Bank of Canada Holds Overnight Rate At 1 Per Cent

Bank of Canada RateCanada continues to be affected by a dampened outlook on the global economy as the Bank of Canada announced today that it would hold its overnight lending rate due to lower-than expected economic growth.

The historically low rate of 1 per cent, which has been in place since September 2010, will remain as such due to several factors, namely the European debt crisis, high Canadian household debt, and high commodity prices. As a result, the BoC is less optimistic over our nation’s future growth than it was in April, predicting the economy will only increase 2.1 per cent in 2012, and 2.3 per cent in 2013 – a decrease from previous forecasts of 2.4 per cent for both years.

However, it’s not all doom and gloom – the bank predicts that some moderate growth will be seen, stimulated by factors such as consumption and business investment.

“While global headwinds are restraining Canadian economic activity, domestic factors are expected to support moderate growth in Canada,” the bank said.

Due to this support, it’s forecasted that our economy will strengthen by 2.5 per cent in 2014, and that production potential will step up, closing the output gap (the difference between a nation’s current production capacity and its potential for productivity) by 2013.

 The Global Impact

It comes as no surprise that Europe’s debt troubles and renewed contraction continue to make waves world wide with a predicted decline in the 17 EU countries of 0.3 per cent – and that this uncertainty would be reflected in the Bank of Canada’s outlook. What’s further compounding this, though, is slower-than-hoped growth in the emerging market economies, namely China. “In China and other emerging economies, the deceleration in growth has been greater than anticipated, reflecting past policy tightening and weaker external demand,” the bank said in a statement. Fears of a U.S. budget crisis next year further add to the uncertainty.

 On The Home Front

This is the first rate announcement since June’s sweeping mortgage rule changes, and it’s apparent they’re making their mark, with the Bank anticipating a record housing market slowdown. Markets had already started to cool in several of Canada’s urban centres – notably Vancouver and Toronto – before the rules even took place. In the month since the announcement, existing housing sales dropped 1.3 per cent – and are down a full 4.4 per cent from June 2011.

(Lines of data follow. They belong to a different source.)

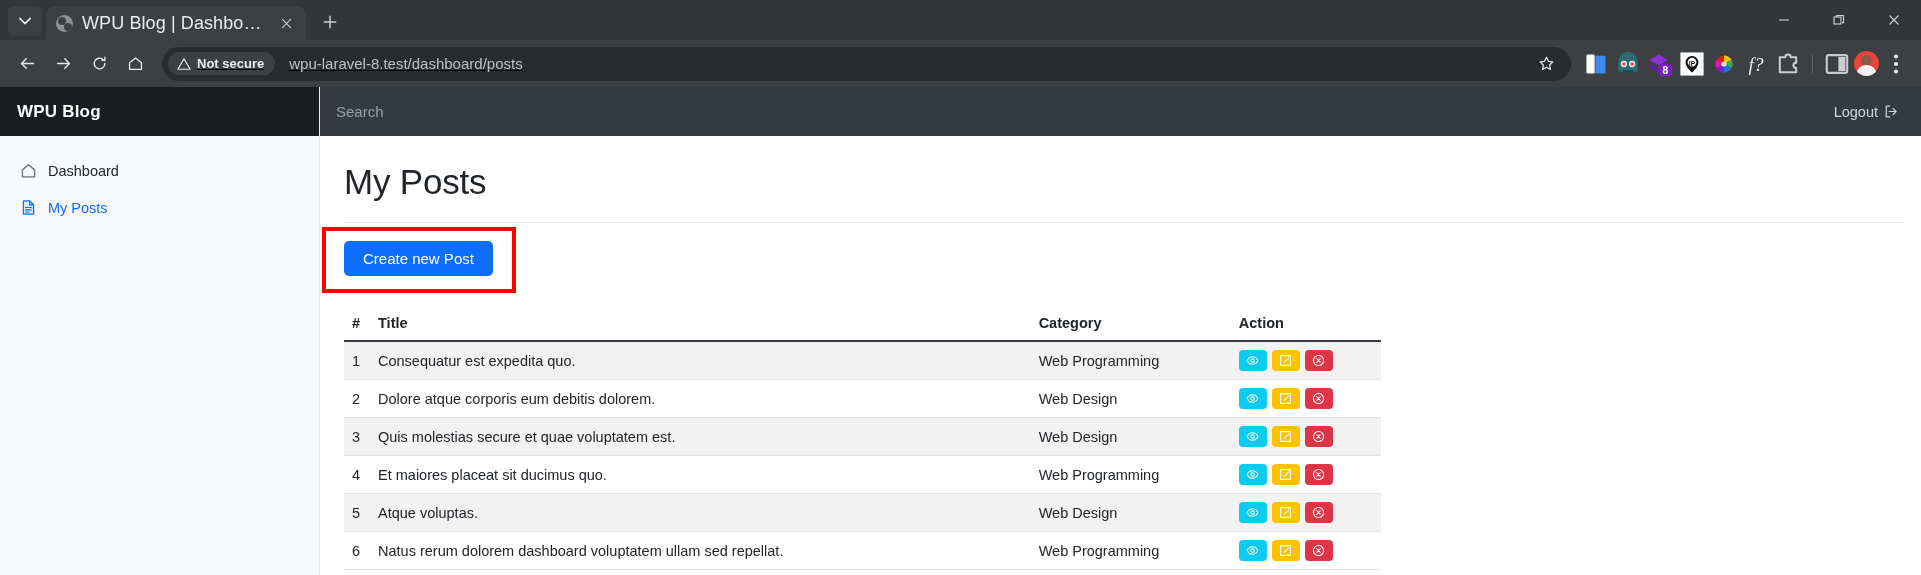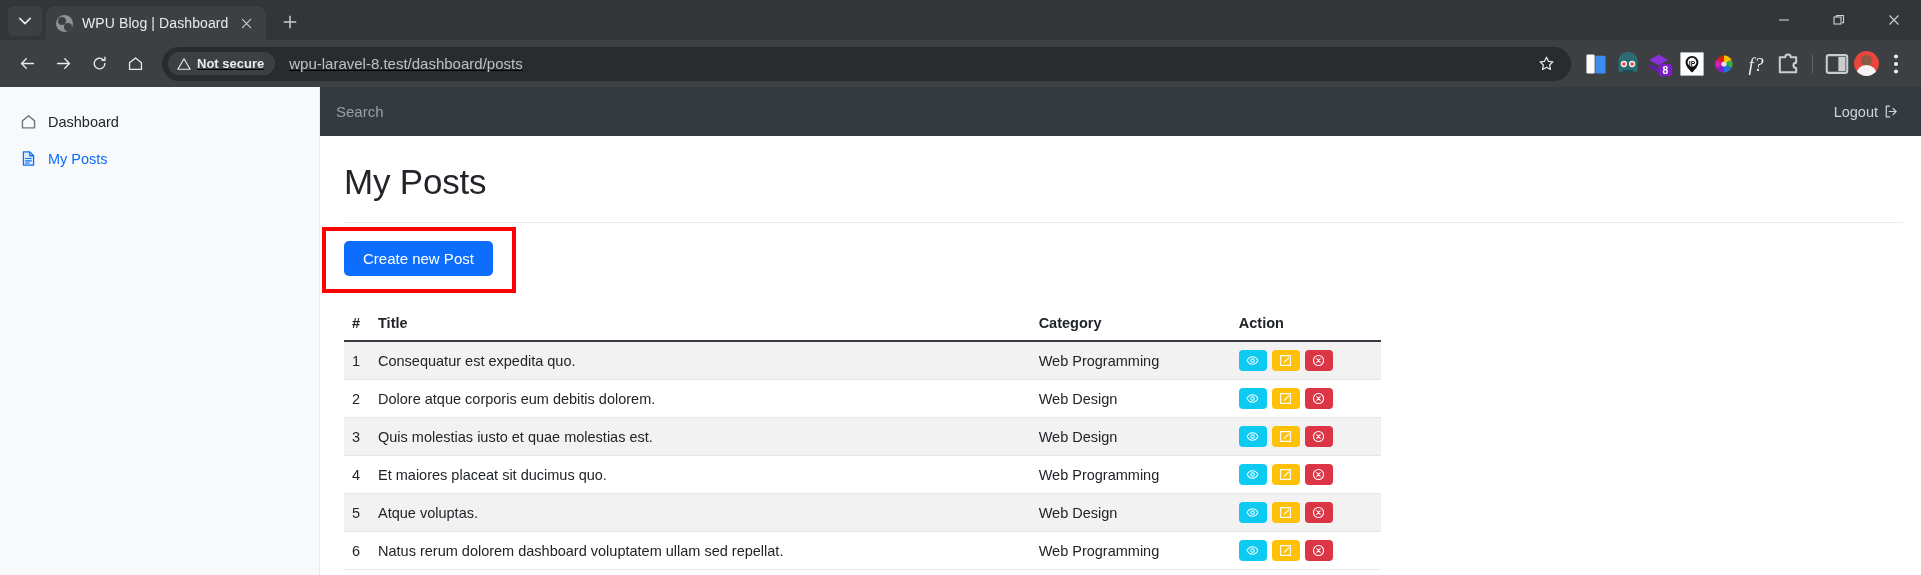--- a/index.html
+++ b/index.html
@@ -42,7 +42,7 @@
     border-radius: 50%; background: #3c4043; right: 1px; bottom: 1px;
   }
   .tab-title {
-    color: #e8eaed; font-size: 14px; white-space: nowrap; overflow: hidden;
+    color: #e8eaed; font-size: 18px; white-space: nowrap; overflow: hidden;
     text-overflow: ellipsis; flex: 1 1 auto; letter-spacing: .1px;
   }
   .tab-close {

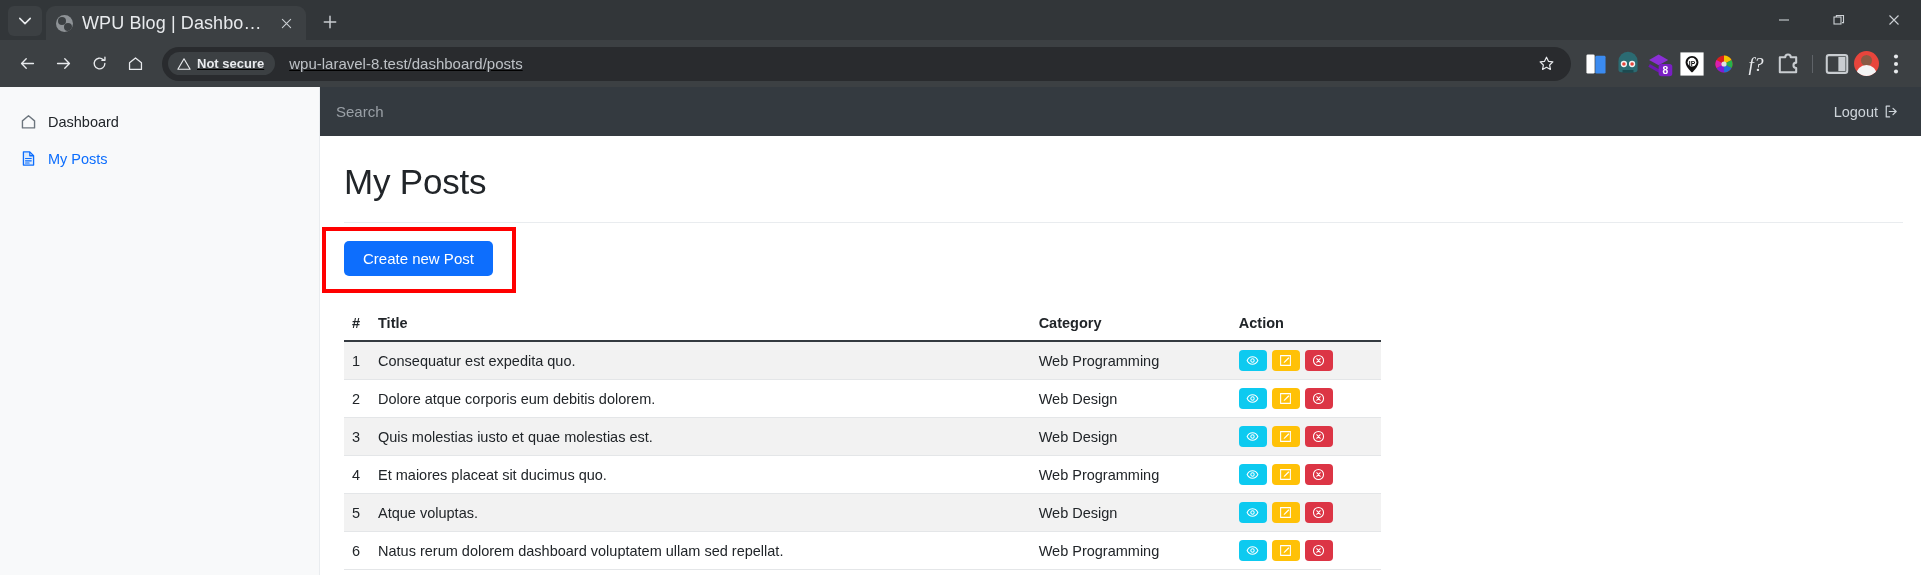--- a/index.html
+++ b/index.html
@@ -345,6 +345,9 @@
   <div class="page">
 
     <div class="sidebar">
+      <div class="brand">
+        <span class="brand-text">WPU Blog</span>
+      </div>
       <div class="nav">
         <div class="nav-item inactive">
           <svg viewBox="0 0 16 16">

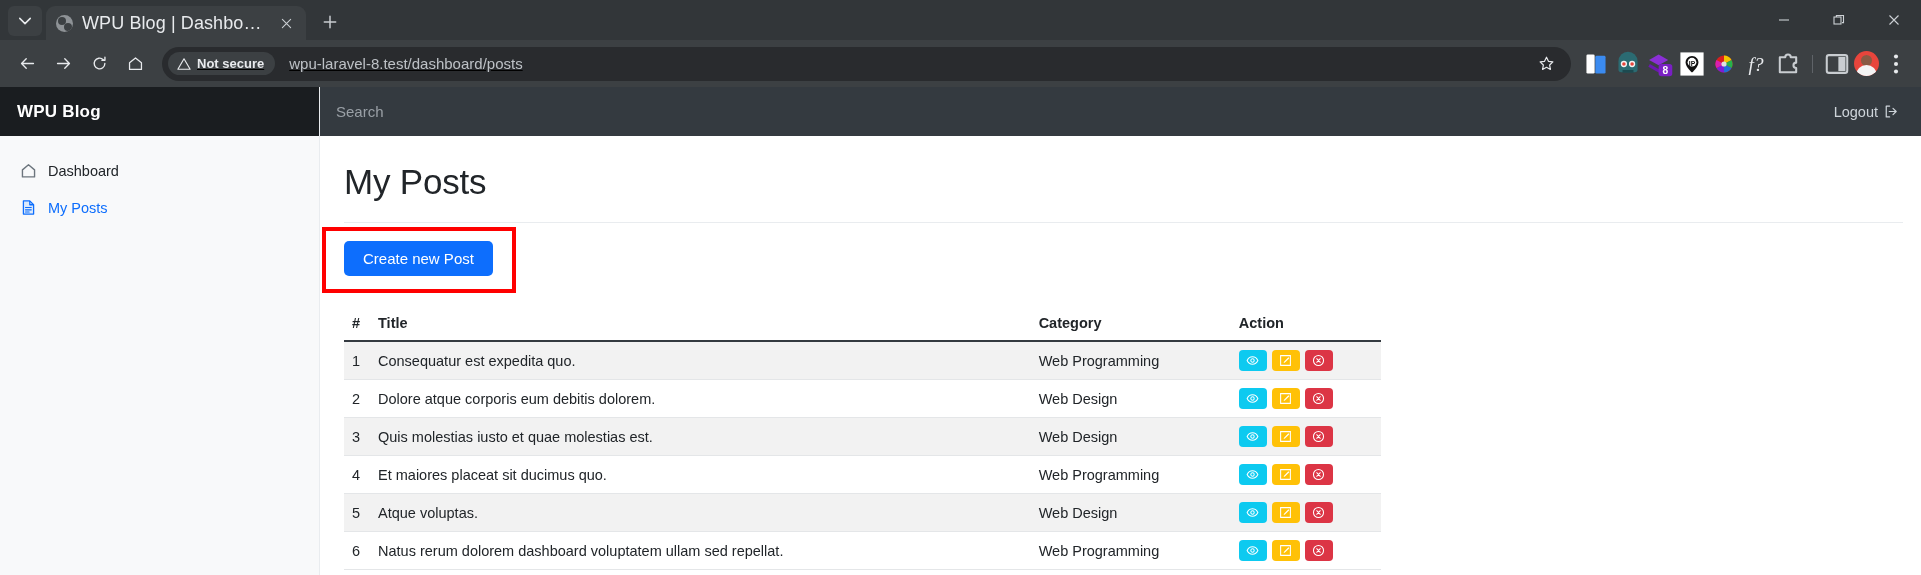--- a/index.html
+++ b/index.html
@@ -453,7 +453,7 @@
               </tr>
               <tr>
                 <td class="col-num">3</td>
-                <td class="col-title">Quis molestias iusto et quae molestias est.</td>
+                <td class="col-title">Quis molestias secure et quae voluptatem est.</td>
                 <td class="col-cat">Web Design</td>
                 <td class="col-act">
                   <div class="act-group">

The changes, which were put in place to chill Canadian household debt levels and re-balance the overheated market, included a new 25-year amortization limit on home purchases requiring CMHC insurance, and a decrease to 80 per cent from 85 per cent for HELOCs.

According to Diana Petramala, an economist with TD economics, “The Bank of Canada will likely want to see the impact these new rules have on domestic spending before lifting rates.”

 The Commodity Squeeze

The Bank of Canada had long expressed concern over consistently high commodity prices, namely gasoline, and the effects they would have on the economy. BoC said in their statement, “Given the recent drop in gasoline prices and with futures prices suggesting persistently lower oil prices, the Bank expects total CPI inflation to remain noticeably below the 2 per cent target over the coming year.”

 Other Economic Indicators

In addition to high consumer debt and a trepidatious time for the housing market, Canadian exports are expected to remain below their pre-recession peak until 2014, reflecting weaker foreign demand and a strong Canadian dollar.

The government isn’t anticipated to contribute to growth either this year, as there are plans to consolidate provincial and federal funding.

A full update of this outlook on economy and inflation will be released tomorrow. The next scheduled rate announcement date is September 5.

Related Topics

Economic News / Mortgage News / Mortgages

One thought on “Bank of Canada Holds Overnight Rate At 1 Per Cent

  1. What would happen if we just acknowledged the new reality and planned for it: That interest rates will likely remain exactly where they are for the next 10-20 years.

    If governments started accounting for this reality, and people started accepting it as fact and planned their real estate investments and retirements accordingly, what would be the consequences for the economy?

    In the long term it might make sense that they will eventually raise rates, but on each specific occasion where they need to make a decision, they realize that it would devastate the economy to do so.

    If rates went up, half of Canadians wouldn’t be able to afford their mortgages. I don’t see that situation changing in the foreseeable future, so can’t imagine that rates will actually go up before I retire (even though they are always threatening to). Based on this reality, I should either plan my retirement accordingly (need to save a much higher percentage of my income) or invest in a much riskier portfolio.